In a still deeper sense, the concept of the planetary also entails a departure from thinking of the world in terms of globalization. We now live in a “planetary age,” Jonathan Blake and Nils Gilman declared in a Noema essay. “The ‘planetary’ refers to issues, processes and conditions that span the Earth and transcend nation-states. ‘Global’ and ‘globalization’ are the currently popular terms for describing world-scale issues. But the planet is not the globe: The globe is a conceptual category that frames the Earth in human terms. Globalization, likewise, adopts a fundamentally human-centric understanding of ‘integration’ that has happened over the last few decades — the accelerating flow of people, goods, ideas, money and more.

The planetary, by contrast, frames Earth without specific reference to humans. … The Earth is not ours alone. Worldwide integration is not merely the intentional work of humans. Humans are embedded and codependent with microbes, the climate and technologically enabled emergent trans-species communities.”

One of the key points Blake and Gilman make is that awareness of this embedded condition means planetary governance would not be centered at the global level, but distributed through decision-division to appropriate levels where relevant action needs to be taken. They develop this argument further in their forthcoming book, “Children Of A Modest Star: Planetary Thinking For An Age of Crises.”

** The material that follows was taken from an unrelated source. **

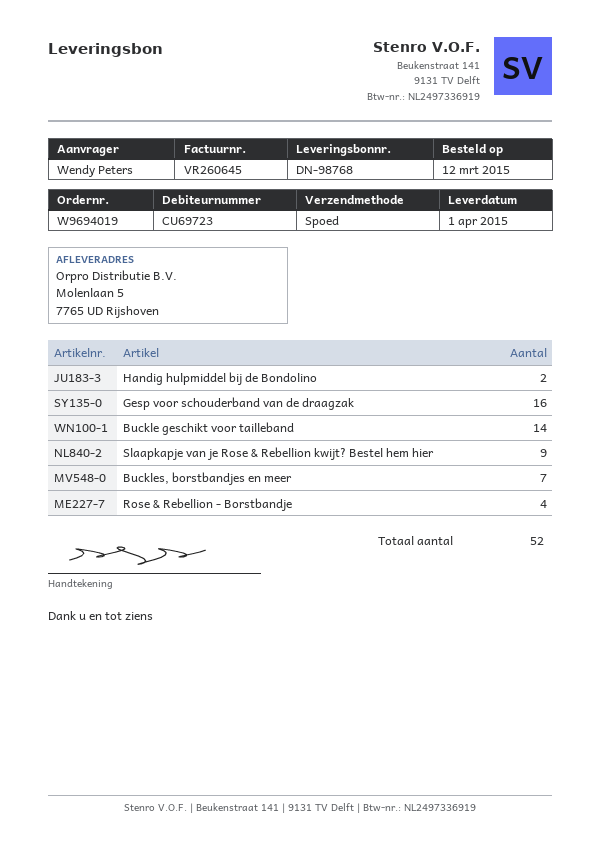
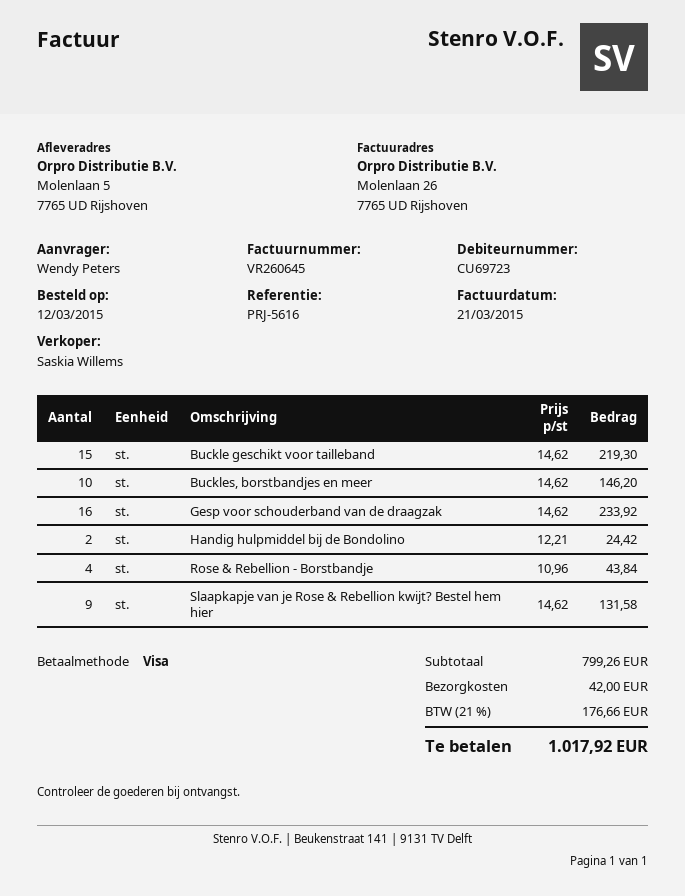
Buckle geschikt voor tailleband: 14 -> 15
Buckles, borstbandjes en meer: 7 -> 10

Despite growing awareness that national sovereignty is no longer fit for purpose as the basis of world order in the 21st century, the inertia remains strong. The post-globalization resurgence of nationalism we are presently witnessing is only the first movement in the long course of transition ahead. Like nostalgia, the defensive politics of holding onto the past is a function of what is already lost before the next constructive phase that embraces a new way of seeing and thinking.